Returning to our own species, in addition to explaining the evolutionary origins of exclusively male warfare, our analysis may illuminate the biology of societally damaging violence-related pathologies in contemporary populations. Crespi & Badcock [71] have suggested that mutations and epimutations at loci controlling adaptive aggression behaviours may be linked with severe, psychotic-spectrum disorders, owing to the destabilizing effects of intragenomic conflict between an individual's maternal-origin versus paternal-origin genes, and Faria et al. [72] have pointed out that if adaptive aggression behaviours are sex-limited in their expression, then concomitant violence disorders are also expected to be sex-limited, perhaps explaining their higher incidence in men than in women. Crespi & Badcock [71] assumed that aggression is primarily a selfish, group-detrimental behaviour and, on that basis, predicted that psychotic-spectrum disorders are likely to be induced by deleterious mutations inherited from the individual's mother. However, if aggression has been primarily a selfless, group-beneficial behaviour—as in the case of participation in intergroup warfare—then the opposite pattern of parent-of-origin-specific expression is expected [23]. Moreover, the present analysis underlines why such pathologies may be male-biased in their incidence, i.e. owing to our species' almost-exclusively male participation in warfare.

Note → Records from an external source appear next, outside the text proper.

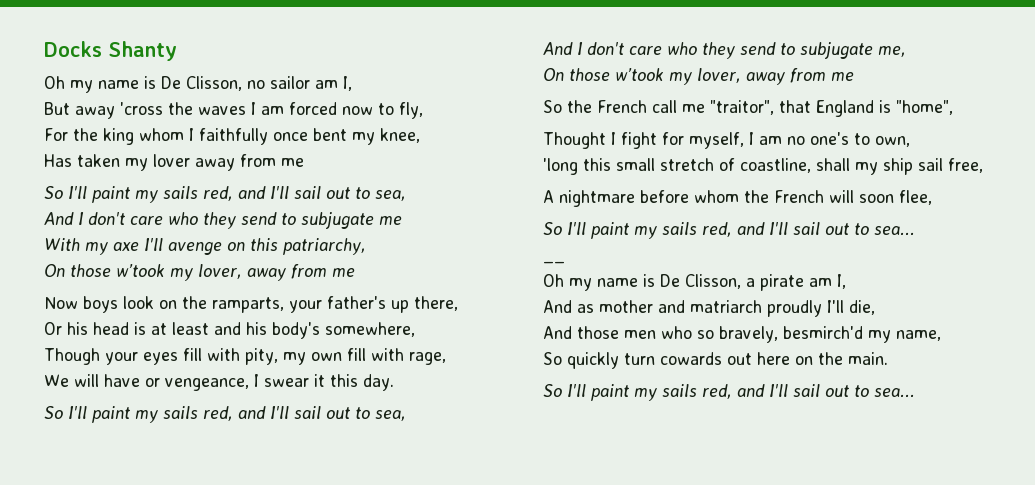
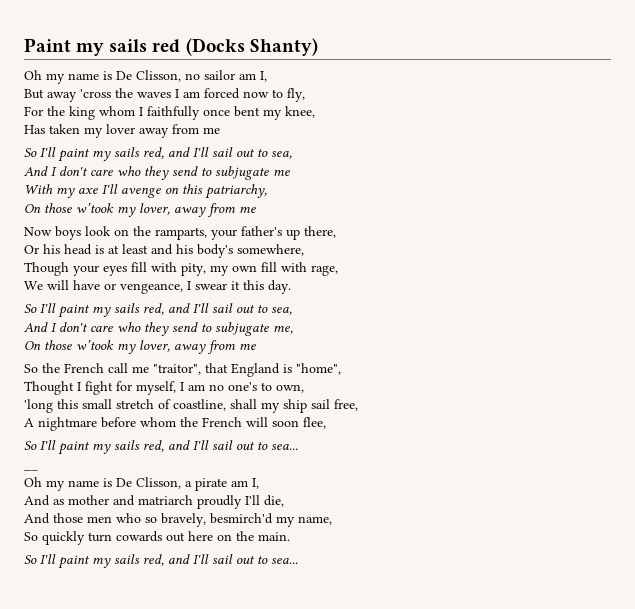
- Docks Shanty
+ Paint my sails red (Docks Shanty)

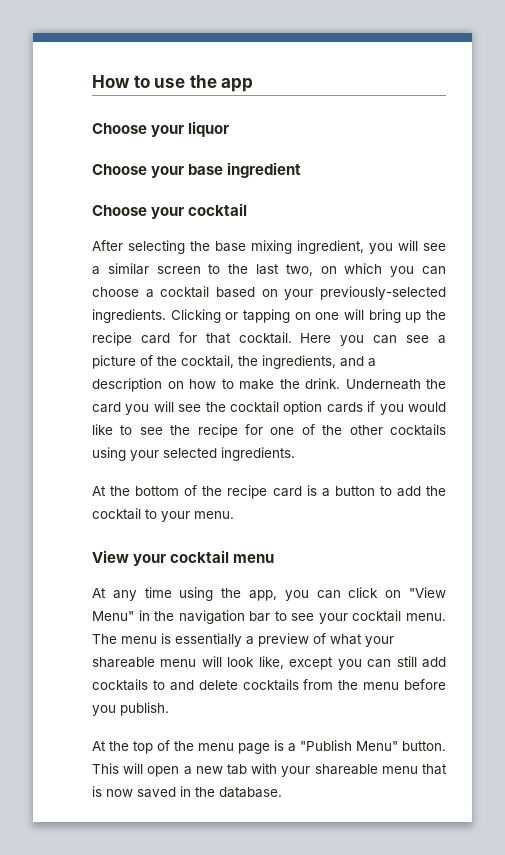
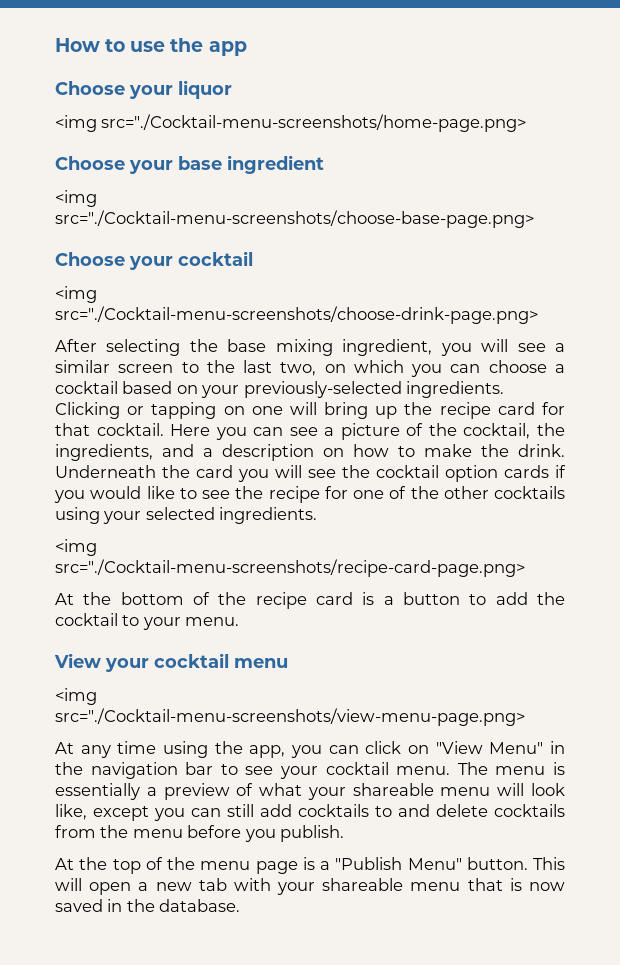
+ <img src="./Cocktail-menu-screenshots/home-page.png>
+ <img src="./Cocktail-menu-screenshots/choose-base-page.png>
+ <img src="./Cocktail-menu-screenshots/choose-drink-page.png>
+ <img src="./Cocktail-menu-screenshots/recipe-card-page.png>
+ <img src="./Cocktail-menu-screenshots/view-menu-page.png>

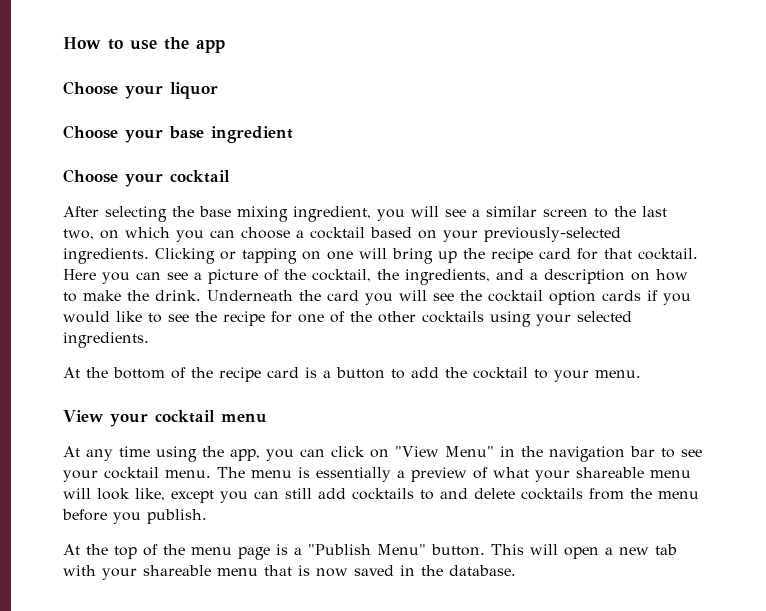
- <img src="./Cocktail-menu-screenshots/home-page.png>
- <img src="./Cocktail-menu-screenshots/choose-base-page.png>
- <img src="./Cocktail-menu-screenshots/choose-drink-page.png>
- <img src="./Cocktail-menu-screenshots/recipe-card-page.png>
- <img src="./Cocktail-menu-screenshots/view-menu-page.png>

Finally, our results may help illuminate the evolutionary trajectories of warfare as societies have changed and become more complex. Specifically, the presence of hysteresis—i.e. dependence on initial conditions and subsequent historical dynamics—might mean that, after an evolutionary equilibrium corresponding to a given set of initial biological and ecological conditions has been reached, the population is unlikely to move from that state, even if the conditions subsequently change. For example, in a society with male-only participation in warfare—which ancestrally had lower costs for men, female-biased migration and/or greater male effectiveness—almost-exclusively male involvement in warfare is likely to persist even if evolutionary innovations abolish sex differences in costs, effectiveness, and rates of migration. This might explain why war is almost exclusively the domain of men even in societies characterized by monogamy (in which there is less scope for men to enjoy limitless mating success) and in matrilocal, duolocal, and neolocal populations in which dispersal is not female-biased (e.g. Tibetan small-scale societies [73,74]). In addition, it suggests an explanation for why women did not participate more in warfare with the introduction of weapons that appear to decrease male advantage, such as the bow and arrow [18,31,32]. Similarly, the observation that in contemporary industrialized societies women's involvement in the armed forces is still considerably limited—though firepower and digitalization have, in many ways, equalized the sexes in terms of effectiveness in warfare [31]—need not be entirely due to cultural or ideological reasons, but might simply be a consequence of how ecological conditions faced by our ancestors have shaped our biology.